The following detailed description refers to the drawings, wherein:
As described herein, this relates to analytic data processing engines that apply a sequence of operations to one or more datasets, This sequence of operations is referred to herein as a “flow” because the analytic computation can be modeled as a directed graph in which nodes represent operations on datasets and arcs represent data flow between operations. The flow is typically specified in a high-level language that is easy for people to write, read and comprehend. The high-level language representation of given flow is referred to herein as a “program”. For example, the high-level language may be a particular scripting language (e.g., PigLatin, Structured Query Language (SQL)) or the language of a certain flow-design tool (e.g., Pentaho Data Integration (PDI) platform). In some cases, the analytic engine is a black box, i.e., its internal processes are hidden. In order to modify a program intended to be input into a black box execution engine, generally an adjunct processing engine is written that is an independent software module intermediary between the execution engine and the application used to create the program. This adjunct engine can then be used to create a new, modified program from the original program, where the new program has additional features. To do this, the adjunct engine generally needs to understand the semantics of the program. Writing such an adjunct engine can be difficult because of the numerous different execution engines in heterogeneous analytic environments, the engines supporting various languages and many having unique engine-specific implementations of operations. Furthermore, a program can often be expressed in various ways to achieve the same result. Additionally, translation of the program may require meta-data that may not be visible outside the black box execution engine, thus requiring inference, which is often error-prone.
Many analytic engines support an “explain plan” command that, given a source program, returns a flow graph for that program. This flow graph can be referred to as an “execution plan” or an “explain plan” (hereafter referred to herein as “execution plan”). The disclosed systems and methods leverage the execution plan by parsing it rather than the user-specified high-level language program. This may be a simpler task and may be more informative, since some physical choices made by the analytic engine optimizer may be available in the execution plan that would not be available in the original source program (e.g., implementation algorithms, cost estimates, resource utilization). The adjunct engine may then modify the flow graph to add functionality. The adjunct engine may then generate a new program in a high-level language from the modified flow graph for execution in the black box execution engine (or some other engine). Furthermore, optimization and decomposition may be applied, such that the flow may be executed in a more efficient fashion.
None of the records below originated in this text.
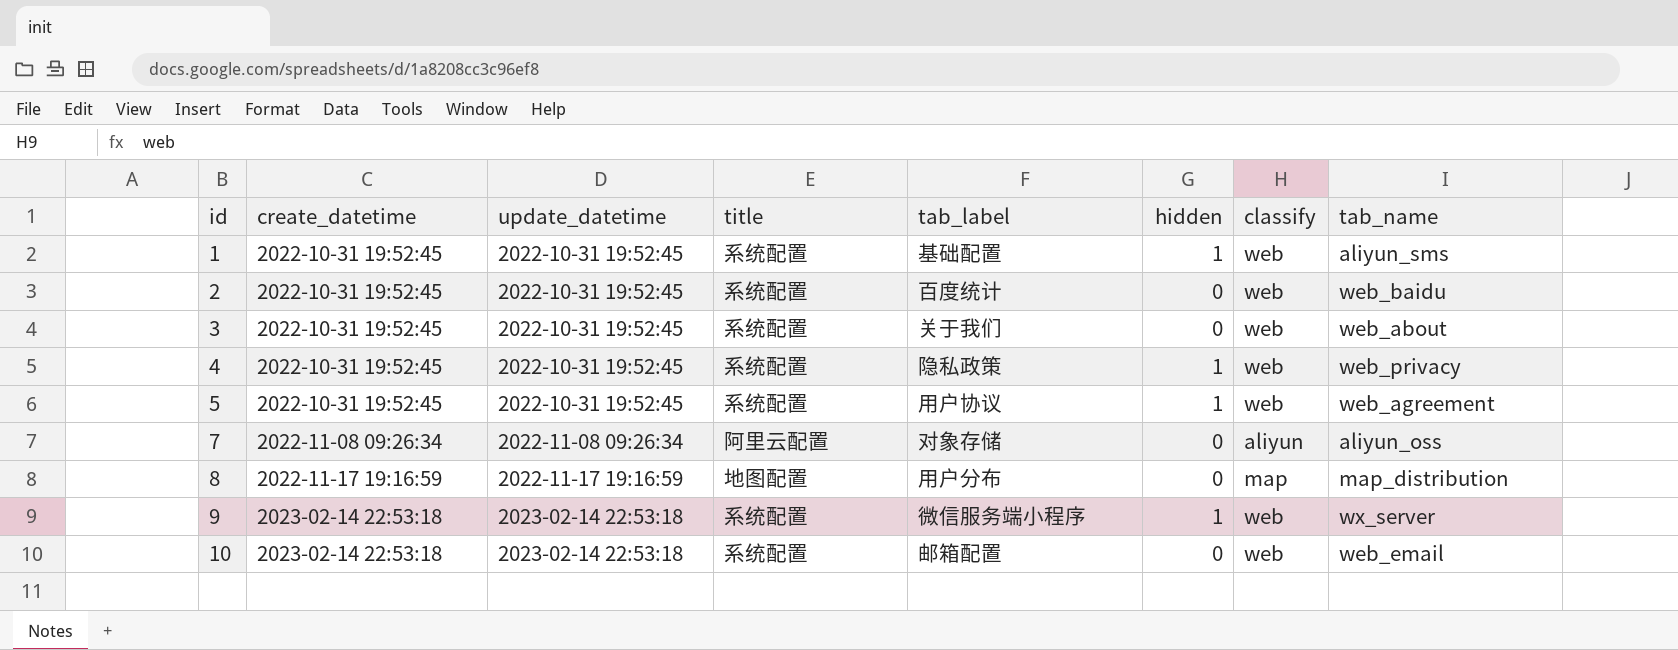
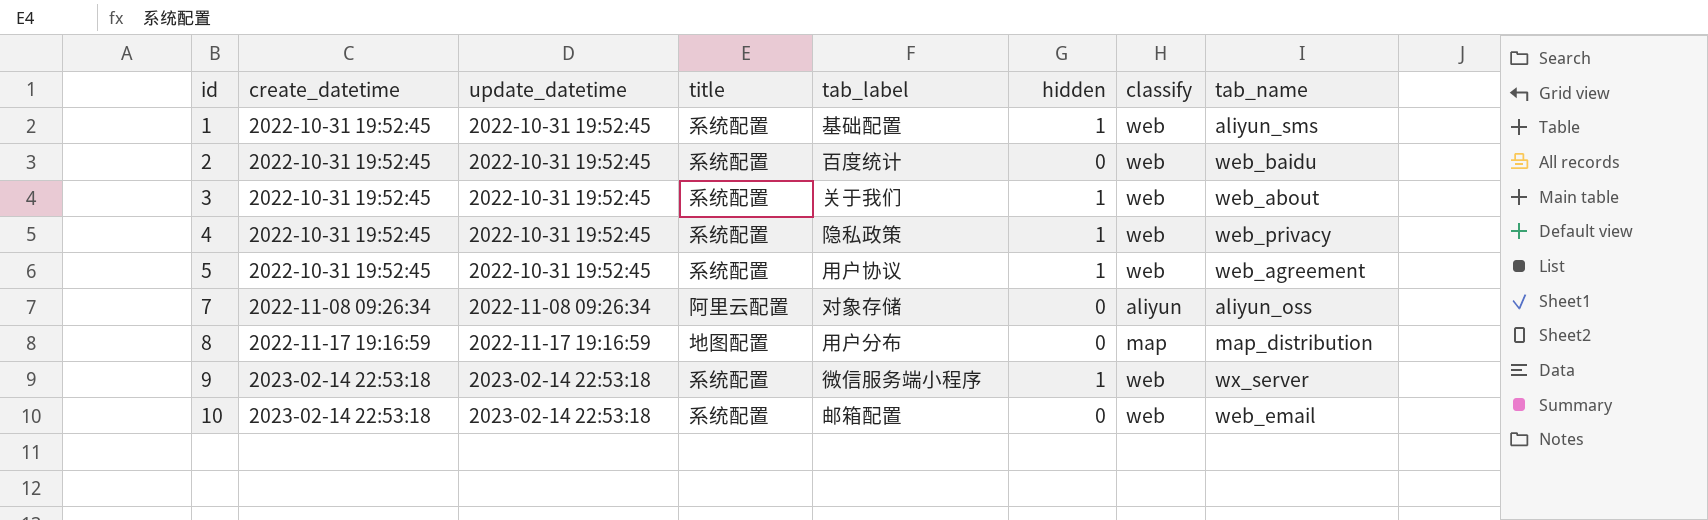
3 | hidden: 0 -> 1

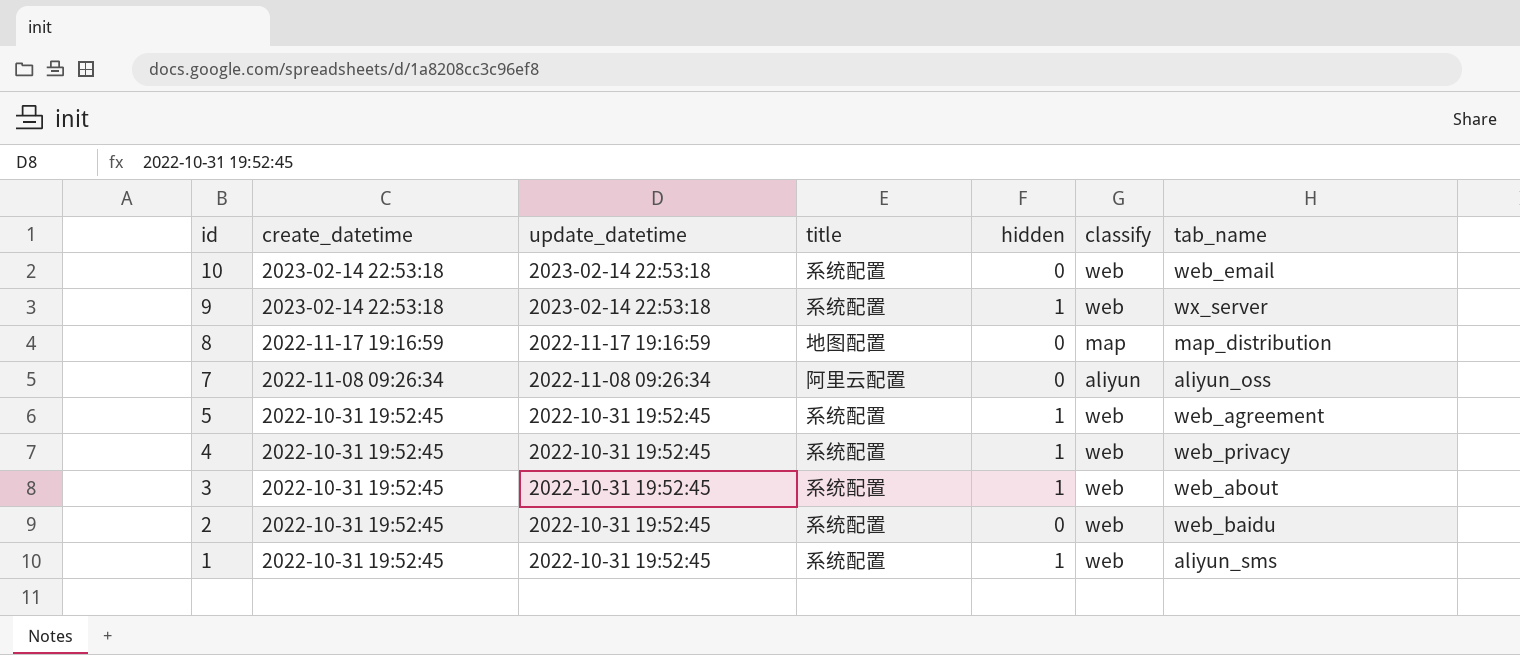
row order: id ascending -> id descending
column tab_label | position: 5 -> none

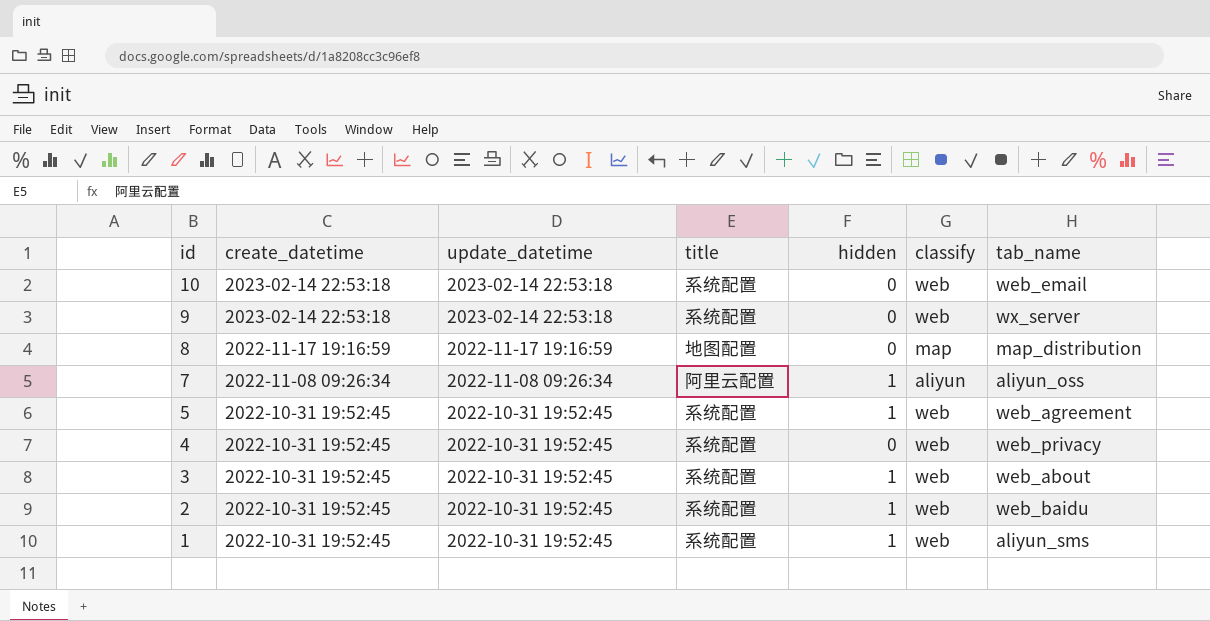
9 | hidden: 1 -> 0
7 | hidden: 0 -> 1
4 | hidden: 1 -> 0
2 | hidden: 0 -> 1

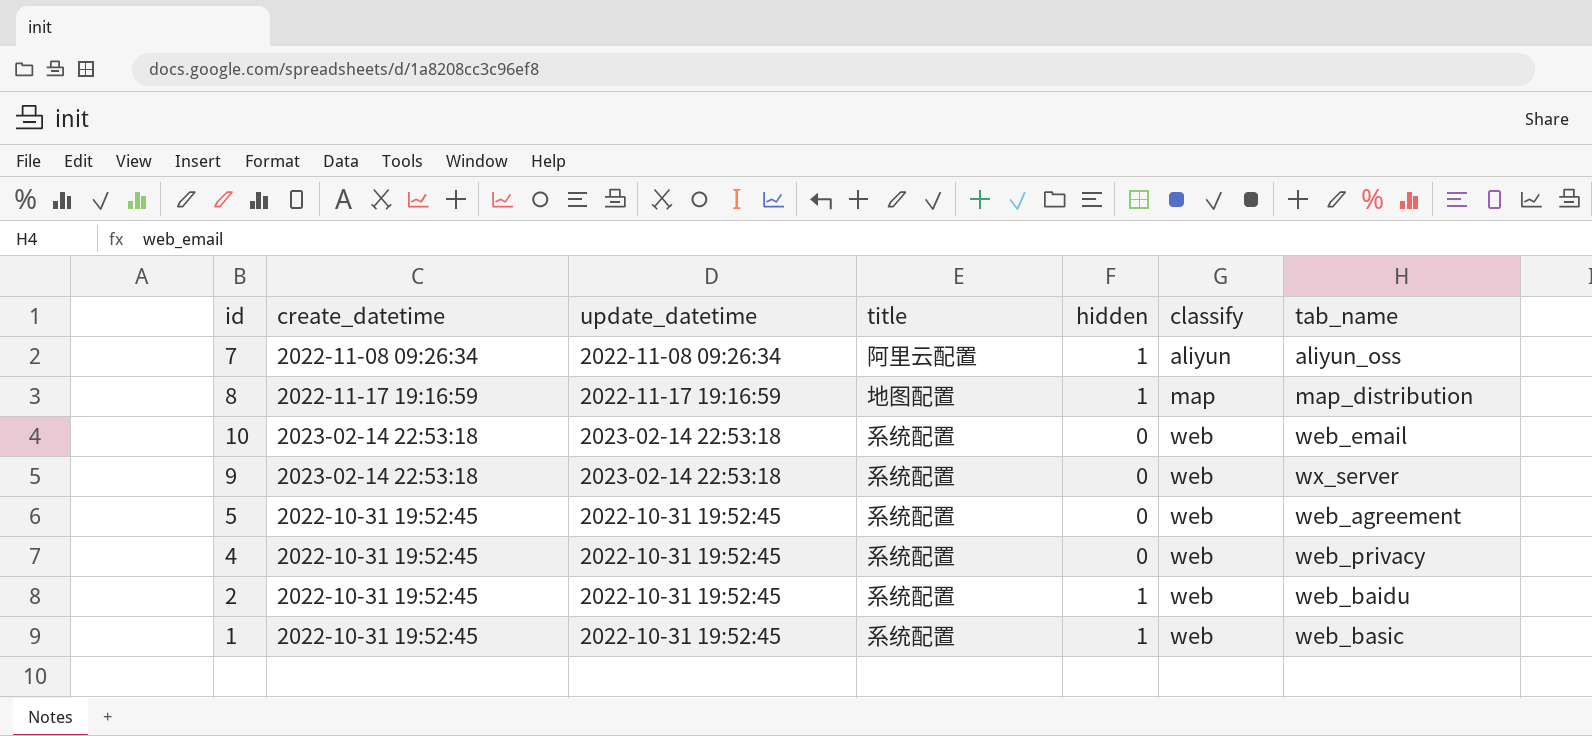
row order: id descending -> classify ascending
row 3: 2022-10-31 19:52:45 | 2022-10-31 19:52:45 | 系统配置 | 1 | web | web_about -> none
8 | hidden: 0 -> 1
5 | hidden: 1 -> 0
1 | tab_name: aliyun_sms -> web_basic

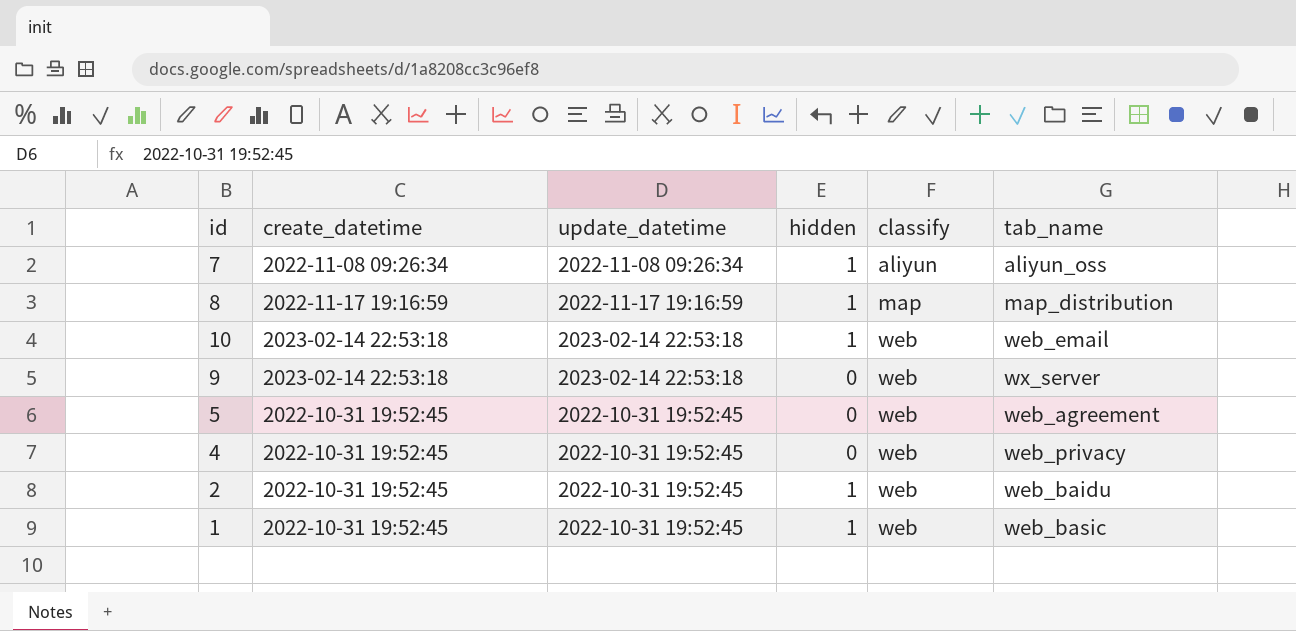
column title | position: 4 -> none
10 | hidden: 0 -> 1

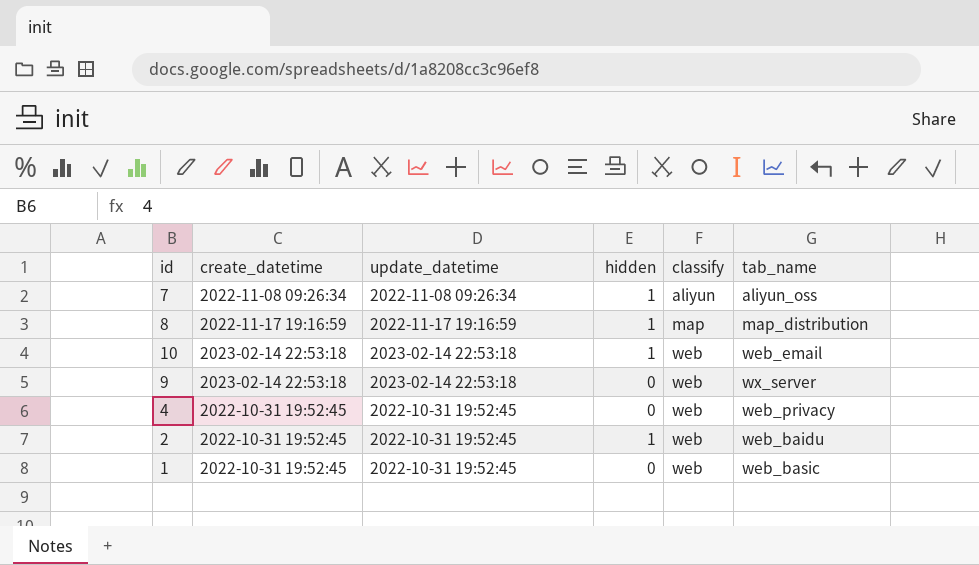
row 5: 2022-10-31 19:52:45 | 2022-10-31 19:52:45 | 0 | web | web_agreement -> none
1 | hidden: 1 -> 0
According to an example, a technique implementing the principles described herein can include receiving a flow associated with a first execution engine. A flow graph representative of the flow may be obtained. For example, an execution plan may be requested from the first execution engine. The flow graph may be modified using a logical language. For example, a logical flow graph expressed in the logical language may be generated. A program may be generated from the modified flow graph for execution on an execution engine. The execution engine may be the first execution engine, or it may be a different execution engine. Furthermore, the execution engine may be more than one execution engine, such that multiple programs generated. Additional examples, advantages, features, modifications and the like are described below with reference to the drawings.
Method 100 may begin at 110, where a flow associated with a first execution engine may be received. The flow may include implementation details such as implementation type, resources, storage paths, etc., and are specific to the first execution engine. For example, the flow may be expressed in a high-level programming language, such as a particular programming language (e.g., SQL, PigLatin) or the language of a particular flow-design tool, such as the Extract-Transform-Load (ETL) flow-design tool PDI, depending on the type of the first execution engine.
There may be more than one flow. For example, a hybrid flow may be received, which may include multiple portions (i.e., sub-flows) directed to different execution engines. For example, a first flow may be written in SQL and a second portion may be written in PigLatin. Additionally, there may be differences between execution engines that support the same programming language. For example, a script for a first SQL execution engine (e.g., HP Vertica SQL engine) may be incompatible with (e.g., may not run properly on) a second SQL execution engine (e.g., Oracle SQL engine).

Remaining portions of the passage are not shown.